Gli esperti informatici di Tor Vergata e de La Sapienza hanno descritto l’algoritmo utilizzato per definire la mobilità scolastica 2016/17 (quindi i traferimenti dello scorso anno) come «confuso, lacunoso, ampolloso, ridondante, elaborato in due linguaggi di programmazione differenti, di cui uno risalente alla preistoria dell’informatica, costruito su dati di input gestiti in maniera sbagliata».

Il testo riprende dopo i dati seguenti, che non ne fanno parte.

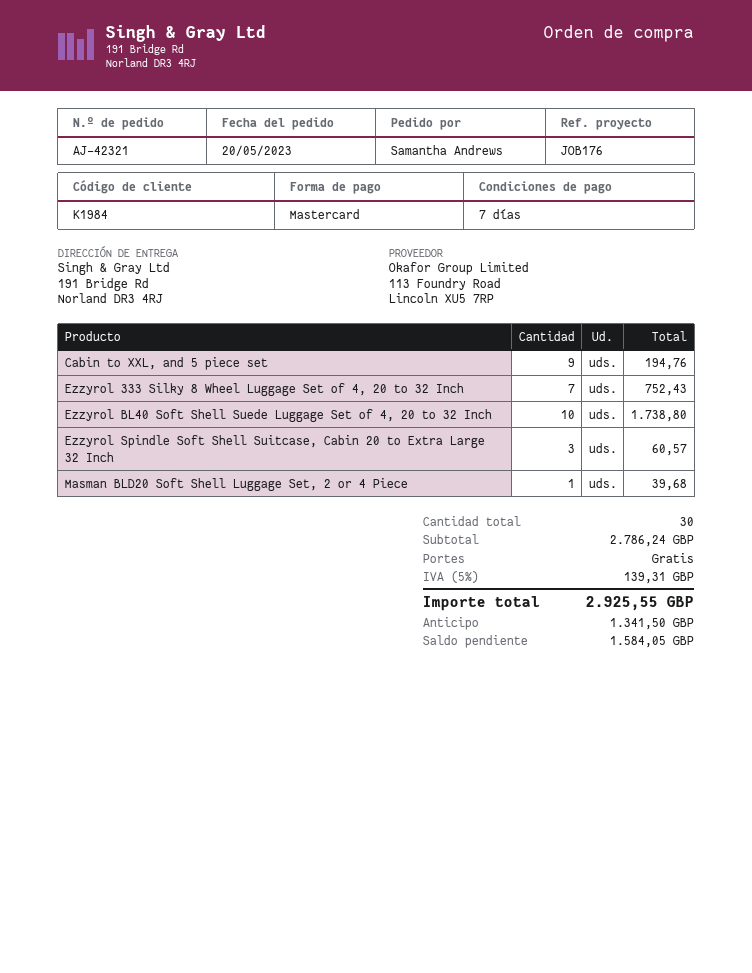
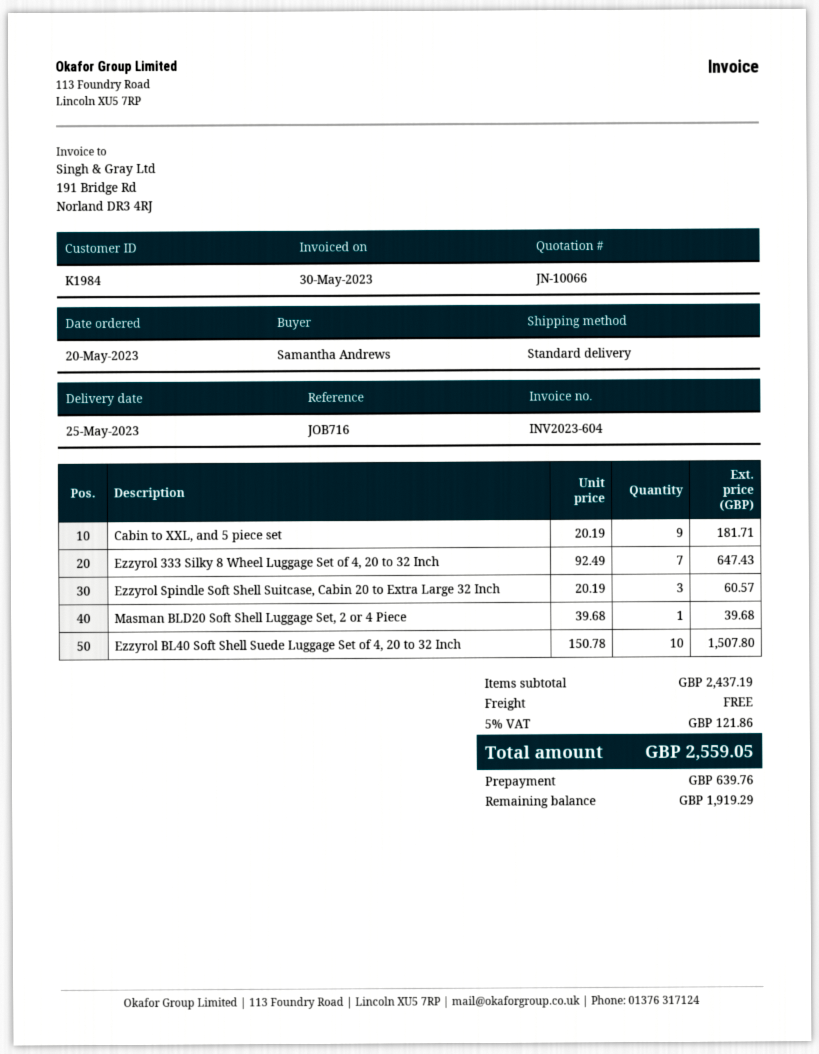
reference: JOB176 -> JOB716
Cabin to XXL, and 5 piece set: 9 for 194.76 -> 9 for 181.71
Ezzyrol 333 Silky 8 Wheel Luggage Set of 4, 20 to 32 Inch: 7 for 752.43 -> 7 for 647.43
Ezzyrol BL40 Soft Shell Suede Luggage Set of 4, 20 to 32 Inch: 10 for 1738.80 -> 10 for 1507.80
subtotal: 2786.24 -> 2437.19
tax: 5% = 139.31 -> 5% = 121.86
total: 2925.55 -> 2559.05
deposit: 1341.50 -> 639.76
balance: 1584.05 -> 1919.29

Su richiesta della Gilda degli Insegnanti e dell’avvocato Michele Bonetti, che ha curato il ricorso del sindacato al Tar del Lazio per ottenere l’accesso agli atti negato dal Miur, gli ingegneri Alessandro Salvucci, Maurizio Giorgi, Emilio Barchiesi e Matteo Scafidi hanno analizzato il codice sorgente fornito dal ministero dell’Istruzione dopo la sentenza di condanna nei suoi confronti da parte del tribunale amministrativo. Risultato dello studio, una perizia tecnica dalla quale emergono molte anomalie. Nella relazione tecnica – rende noto la Gilda – si legge che sono stati utilizzati due linguaggi di programmazione diversi: per la fase A della mobilità il Cobol, datato e ormai sostituito da nuovi e più performanti linguaggi di sviluppo, anche in termini di sintassi logico-aritmetica; per le fasi B, C e D, il linguaggio C.
«Salta subito all’occhio che non sono stati osservati i più basilari criteri di programmazione che notoriamente si applicano. Difatti – scrivono gli analisti nella perizia – anche alla luce della semplicità dell’operazione richiesta, non si comprende quali siano le ragioni che hanno indotto il programmatore a creare un sistema ampolloso, ridondante e non orientato alla manutenibilità, specie come nel caso della fase A dell’algoritmo. Ciò anche in considerazione del fatto che è statisticamente provato che un software che deve eseguire operazioni elementari dal punto di vista logico, se consta di un gran numero di righe di codice, ha più probabilità di presentare errori e malfunzionamenti al suo interno. L’aver articolato in tale maniera un algoritmo che doveva svolgere funzioni relativamente semplici – sottolineano gli ingegneri – è anche sinonimo di un lavoro confuso e frammentario, più volte maneggiato nel tempo anche da parte di programmatori diversi che hanno osservato standard di descrizione differenti».
Ancora prendendo spunto dalla perizia: «Altra importante zona d’ombra si riscontra nelle modalità di predisposizione materiale dei dati di ingresso (graduatorie, dati insegnanti ecc.) sui quali è stata eseguita l’elaborazione; in particolare, data la carenza di tale documentazione, non si riesce a comprendere se tali dati siano stati ceduti alla società che ha sviluppato l’algoritmo e da essa elaborati o se, una volta predisposto l’algoritmo, questo sia stato ceduto al Miur che ne ha gestito il funzionamento (input e output dei dati) sino alla pubblicazione delle nomine dei docenti. È evidente che la mancanza di tali precisazioni, così come la mancanza dei file richiamati all’interno del codice, del database, dei file che il software utilizza in lettura e scrittura dei dati (non tanto nei contenuti quanto nella forma) nonché delle specifiche tecniche, configura una condotta poco trasparente, nonostante l’intervenuto ordine di ostensione dei dati e degli atti da parte del Tar, nei confronti del ministero. Tali omissioni inficiano in maniera irreversibile la possibilità di un completo controllo sulle concrete modalità di utilizzo dell’algoritmo e, quindi, sulle modalità che hanno determinato lo spostamento degli insegnanti sul territorio nazionale».
Tutti questi elementi, oltre alle sentenze dei giudici che hanno condannato il Miur nei ricorsi dei docenti, commenta il coordinatore provinciale della Gilda degli Insegnanti Michele Paduano, rappresentano la dimostrazione che l’algoritmo «così come è stato concepito, non poteva funzionare correttamente. Alla luce di quanto rilevato dalla perizia, chiediamo al Miur di spiegare perché nel codice mancano alcune parti e il motivo per cui sono stati utilizzati due linguaggi di programmazione diversi per le fasi della mobilità. Il Ministero – conclude Paduano – farebbe bene anche a indagare se il costo sostenuto per l’algoritmo è congruo rispetto ai prezzi di mercato».